▶
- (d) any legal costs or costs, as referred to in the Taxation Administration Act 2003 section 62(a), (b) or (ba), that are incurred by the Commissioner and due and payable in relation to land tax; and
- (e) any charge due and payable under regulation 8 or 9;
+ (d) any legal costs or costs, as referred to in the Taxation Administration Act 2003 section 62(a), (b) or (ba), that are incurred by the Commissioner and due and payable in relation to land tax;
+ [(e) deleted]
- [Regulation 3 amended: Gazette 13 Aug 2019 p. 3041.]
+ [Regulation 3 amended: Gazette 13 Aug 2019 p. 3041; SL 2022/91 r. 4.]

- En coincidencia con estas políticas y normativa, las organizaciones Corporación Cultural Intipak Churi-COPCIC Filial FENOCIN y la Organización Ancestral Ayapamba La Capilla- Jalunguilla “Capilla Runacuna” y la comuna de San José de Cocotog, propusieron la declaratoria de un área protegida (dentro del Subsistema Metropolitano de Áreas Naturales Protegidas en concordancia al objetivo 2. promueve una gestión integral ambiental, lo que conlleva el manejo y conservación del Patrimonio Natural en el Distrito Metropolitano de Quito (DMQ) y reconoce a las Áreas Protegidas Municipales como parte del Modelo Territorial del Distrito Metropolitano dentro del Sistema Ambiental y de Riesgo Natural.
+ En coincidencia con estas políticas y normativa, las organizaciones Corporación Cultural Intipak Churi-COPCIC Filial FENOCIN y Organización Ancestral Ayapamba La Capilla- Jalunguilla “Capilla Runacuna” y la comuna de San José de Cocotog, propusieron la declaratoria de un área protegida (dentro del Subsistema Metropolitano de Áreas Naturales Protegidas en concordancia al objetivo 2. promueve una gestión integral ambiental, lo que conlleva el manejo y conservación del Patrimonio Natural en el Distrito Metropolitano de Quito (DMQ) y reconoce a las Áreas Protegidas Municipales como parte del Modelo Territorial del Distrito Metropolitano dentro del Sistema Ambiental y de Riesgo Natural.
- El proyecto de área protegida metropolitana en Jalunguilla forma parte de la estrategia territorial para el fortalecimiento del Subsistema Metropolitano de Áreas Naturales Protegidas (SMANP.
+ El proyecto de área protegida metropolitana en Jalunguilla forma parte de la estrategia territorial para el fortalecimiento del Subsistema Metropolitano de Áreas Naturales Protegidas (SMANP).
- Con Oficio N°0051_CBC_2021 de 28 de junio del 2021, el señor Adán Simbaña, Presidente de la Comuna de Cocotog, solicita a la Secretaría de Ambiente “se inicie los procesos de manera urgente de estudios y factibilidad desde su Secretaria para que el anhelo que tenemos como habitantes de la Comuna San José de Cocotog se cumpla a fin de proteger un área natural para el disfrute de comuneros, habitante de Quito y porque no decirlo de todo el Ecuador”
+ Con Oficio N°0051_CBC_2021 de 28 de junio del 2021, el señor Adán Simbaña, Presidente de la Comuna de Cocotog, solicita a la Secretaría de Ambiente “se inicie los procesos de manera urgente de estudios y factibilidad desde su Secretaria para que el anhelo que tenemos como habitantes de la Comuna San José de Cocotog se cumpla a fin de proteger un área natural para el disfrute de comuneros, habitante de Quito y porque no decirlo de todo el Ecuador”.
◀
Looking at the entries above, can you reproduce exactly the lines from the one that holds "- [Regulation 3" through the one that holds "2022/91 r. 4.]", and only those?

*TASK RESULT:*
- [Regulation 3 amended: Gazette 13 Aug 2019 p. 3041.]
+ [Regulation 3 amended: Gazette 13 Aug 2019 p. 3041; SL 2022/91 r. 4.]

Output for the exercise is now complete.